J’ai indiqué, à l’article du crave ou coracias, les différences qui sont entre ces deux oiseaux, dont Belon et quelques autres, qui ne les avaient pas vus, n’ont fait qu’une seule espèce.

Pline croit son pyrrhocorax propre et particulier aux montagnes des Alpes[2] ; cependant Gesner, qui le distingue très bien d’avec le crave ou coracias, dit qu’il y a certaines contrées au pays des Grisons où cet oiseau ne se montre que l’hiver, d’autres où il paraît à peu près toute l’année, mais que son vrai domicile, son domicile de préférence, celui où il se trouve toujours par grandes bandes, c’est le sommet des hautes montagnes.
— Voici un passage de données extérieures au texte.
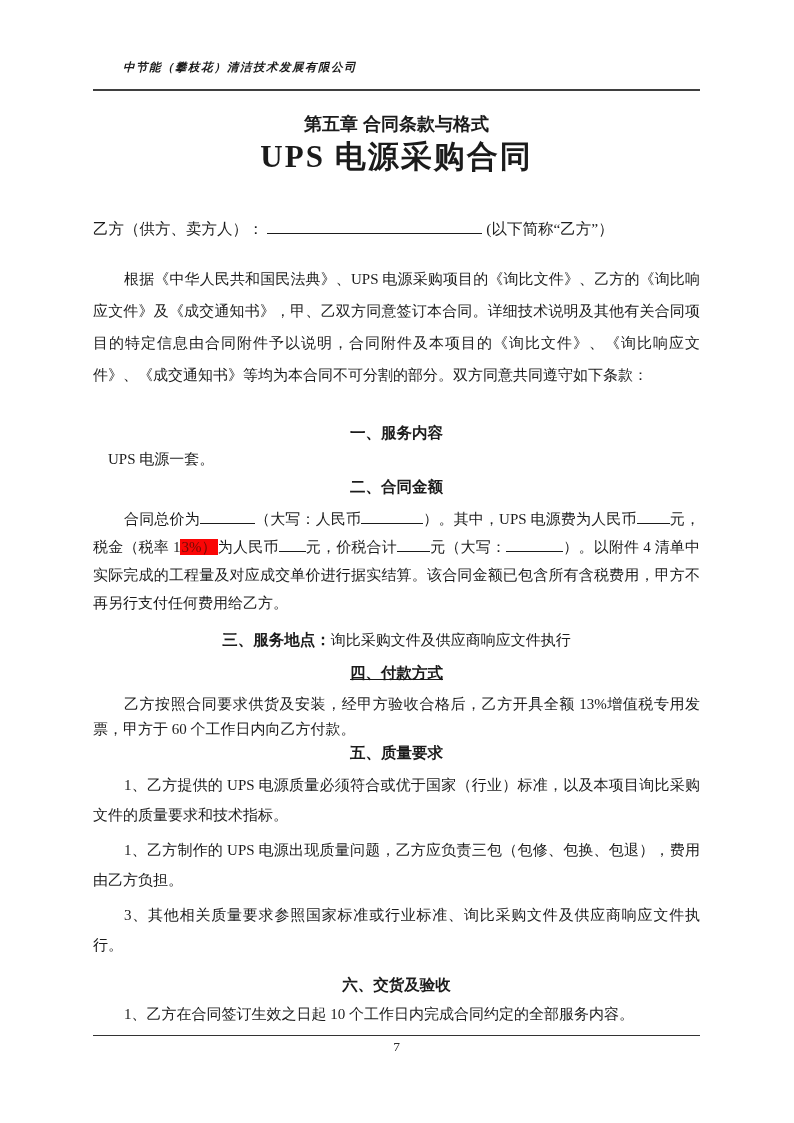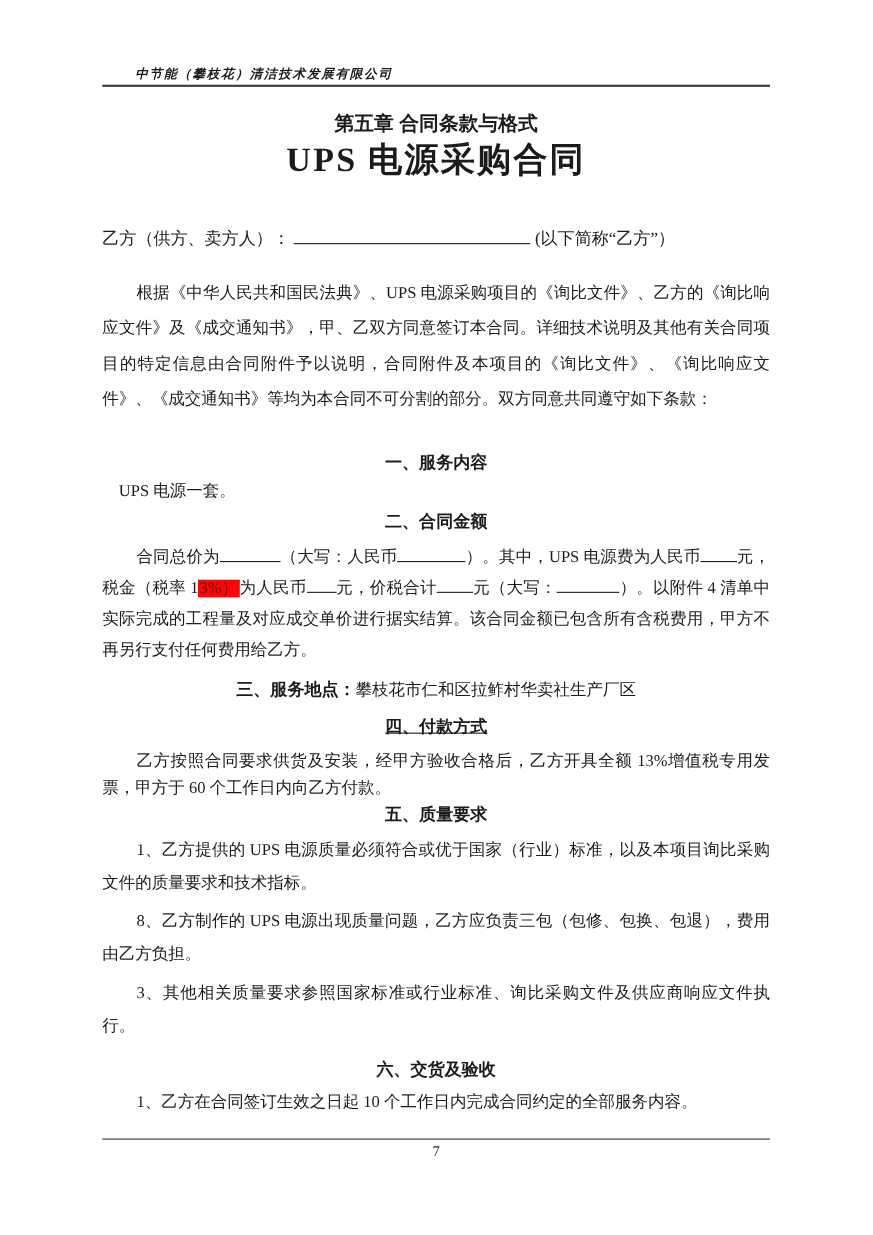"中节能（攀枝花）清洁技术发展有限公司" .doc-header { padding-bottom: 2px -> 14px }
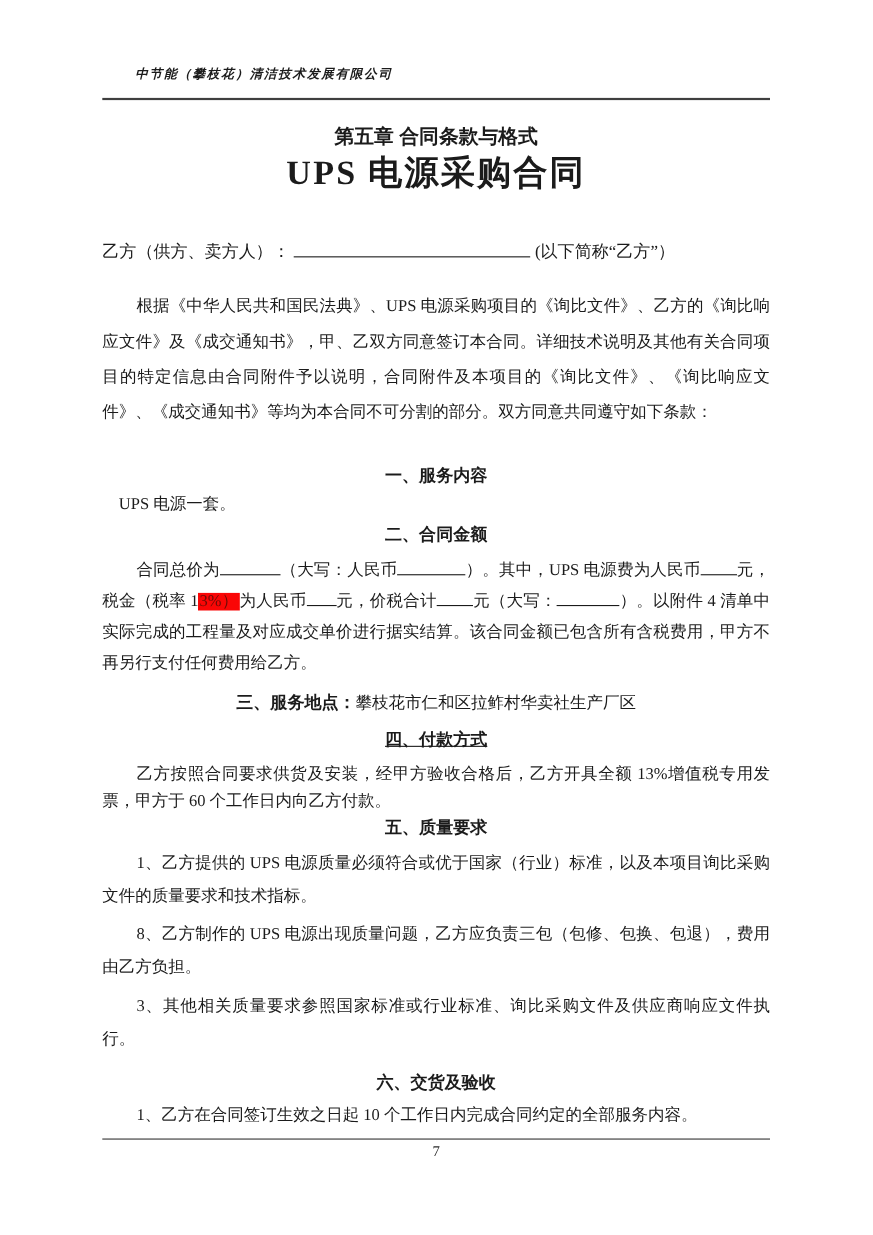"攀枝花市仁和区拉鲊村华卖社生产厂区" span.sec3-address { text: 攀枝花市仁和区拉鲊村华卖社生产厂区 -> 询比采购文件及供应商响应文件执行 }
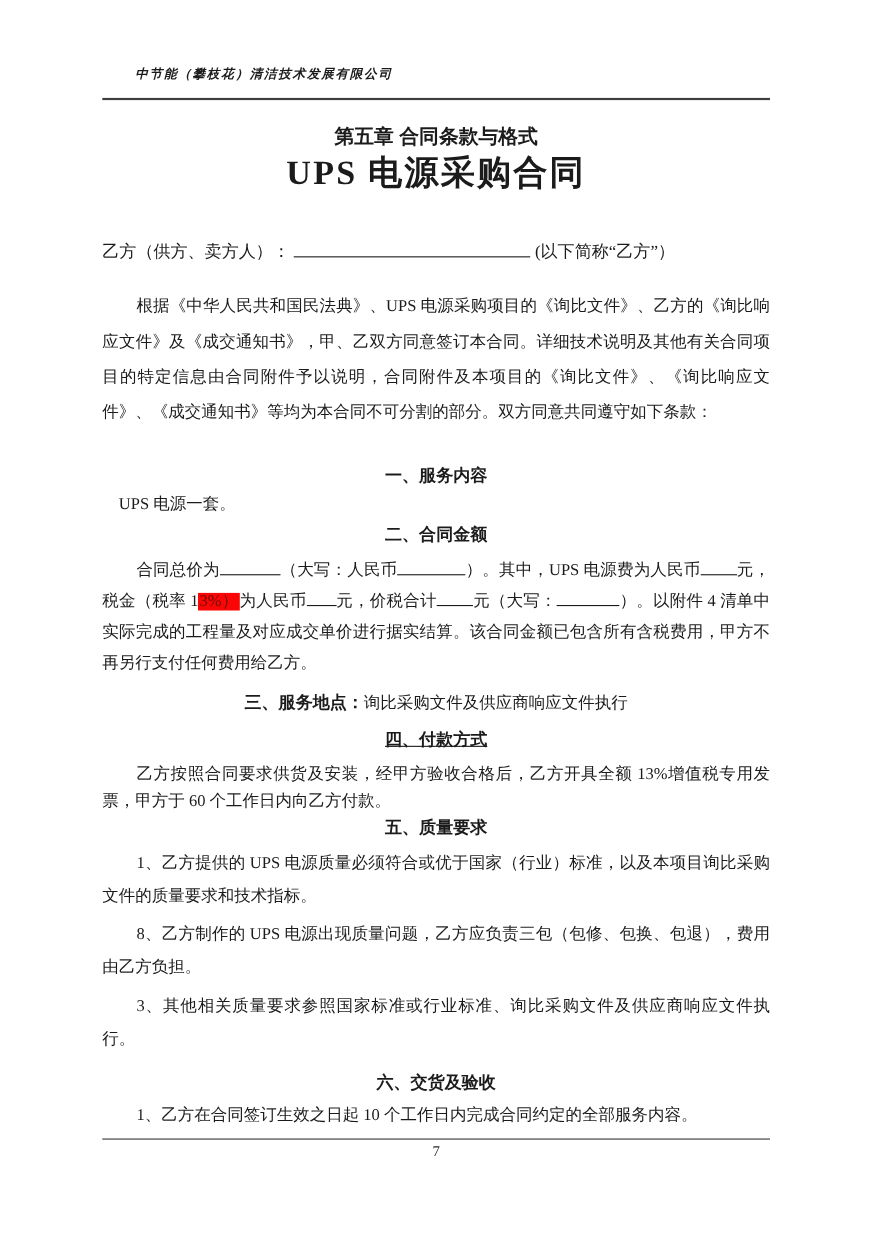"8、乙方制作的 UPS" p.q-item { text: 8 -> 1 }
Ces faits modifient, comme l’on voit, l’opinion de Pline, un peu trop absolue, mais ils la confirment en la modifiant.

La grosseur du chocard est moyenne entre celle du choucas et celle de la corneille ; il a le bec plus petit et plus arqué que l’un et l’autre, la voix plus aiguë, plus plaintive que celle des choucas, et fort peu agréable[3].

Il vit principalement de grains et fait grand tort aux récoltes ; sa chair est un manger très médiocre. Les montagnards tirent de sa façon de voler des présages météorologiques : si son vol est élevé, on dit qu’il annonce le froid, et lorsqu’il est bas, il promet un temps plus doux[4][NdÉ 2].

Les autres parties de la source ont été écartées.